One way to identify animal tracks is to compare the tracks you see on the ground with examples in a field guide, such as the "National Audubon Society Pocket Guide to Familiar Animal Tracks." This guide provides line drawings of different tracks and hints on how to differentiate between species.
Wildlife trackers can identify animal prints by their shape, size, depth and other features. In some cases, animals of different species may have similar-looking prints. For example, white-tailed deer, pronghorn antelope, mountain goats, bighorn sheep and wild boar all have cloven hooves.
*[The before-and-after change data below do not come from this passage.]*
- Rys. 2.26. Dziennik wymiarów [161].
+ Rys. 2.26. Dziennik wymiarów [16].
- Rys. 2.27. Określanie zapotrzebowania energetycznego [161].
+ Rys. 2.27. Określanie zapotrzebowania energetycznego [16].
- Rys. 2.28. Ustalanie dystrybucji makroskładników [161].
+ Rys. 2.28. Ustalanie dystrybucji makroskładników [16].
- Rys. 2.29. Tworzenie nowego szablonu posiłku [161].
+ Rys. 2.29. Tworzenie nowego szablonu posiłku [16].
This can make identifying a cloven-hoofed track problematic; however, if you familiarize yourself with the slight differences between each of these animals' prints, you are more likely to make the correct determination.
Owl and woodpecker prints are among the easiest bird prints to identify because they have a zygodactyl foot structure. This means that two of the toes point forward and two point backward; it makes owls and woodpeckers distinct from most other birds, which have three toes pointing forward and one pointing back. Owl pellets in close proximity to zygodactyl prints can help confirm that a set of tracks belongs to an owl; nearby woodpecker holes could indicate a woodpecker.
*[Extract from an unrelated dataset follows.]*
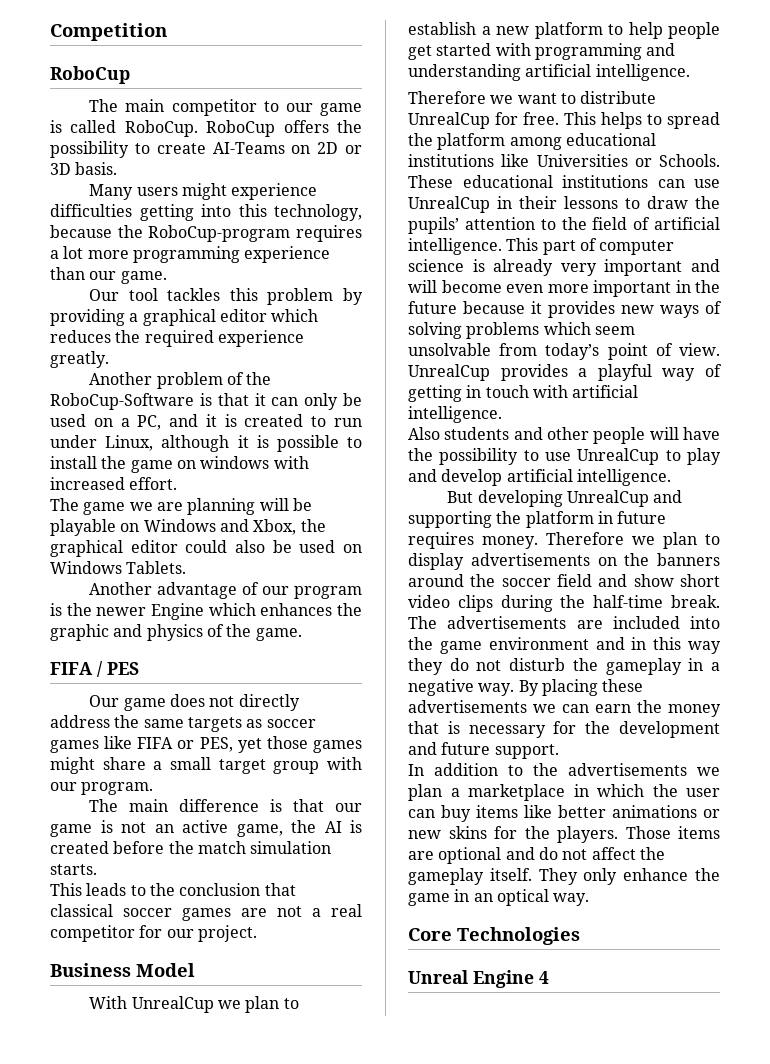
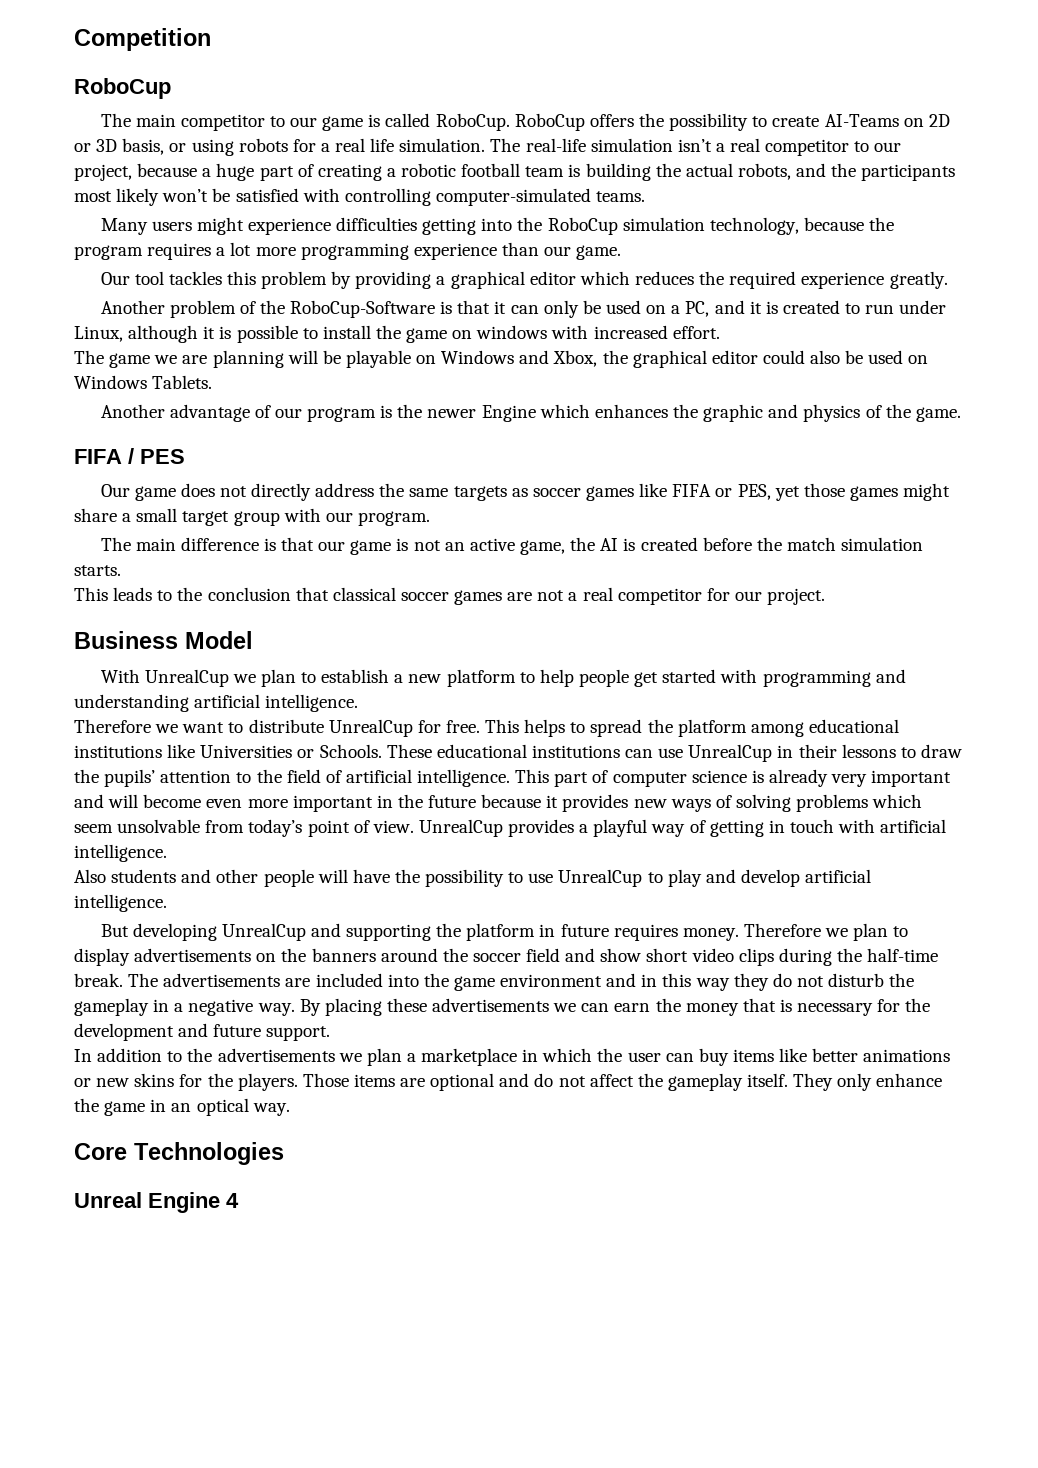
- RoboCup offers the possibility to create AI-Teams on 2D or 3D basis.
+ RoboCup offers the possibility to create AI-Teams on 2D or 3D basis, or using robots for a real life simulation. The real-life simulation isn’t a real competitor to our project, because a huge part of creating a robotic football team is building the actual robots, and the participants most likely won’t be satisfied with controlling computer-simulated teams.
- Many users might experience difficulties getting into this technology, because the RoboCup-program requires a lot more programming experience than our game.
+ Many users might experience difficulties getting into the RoboCup simulation technology, because the program requires a lot more programming experience than our game.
Use clues around the tracks to help identify what made them; for example, look for scat or animal droppings on the ground. Examine the environment for hair, fur or feathers that a creature may have left behind. Limit the list of possibilities to animals commonly found in the habitat near the tracks. For example, it may be rare for residents to see wolves in certain parts of the country, while coyotes and dogs may be plentiful. Apply this type of knowledge to eliminate unlikely species while tracking.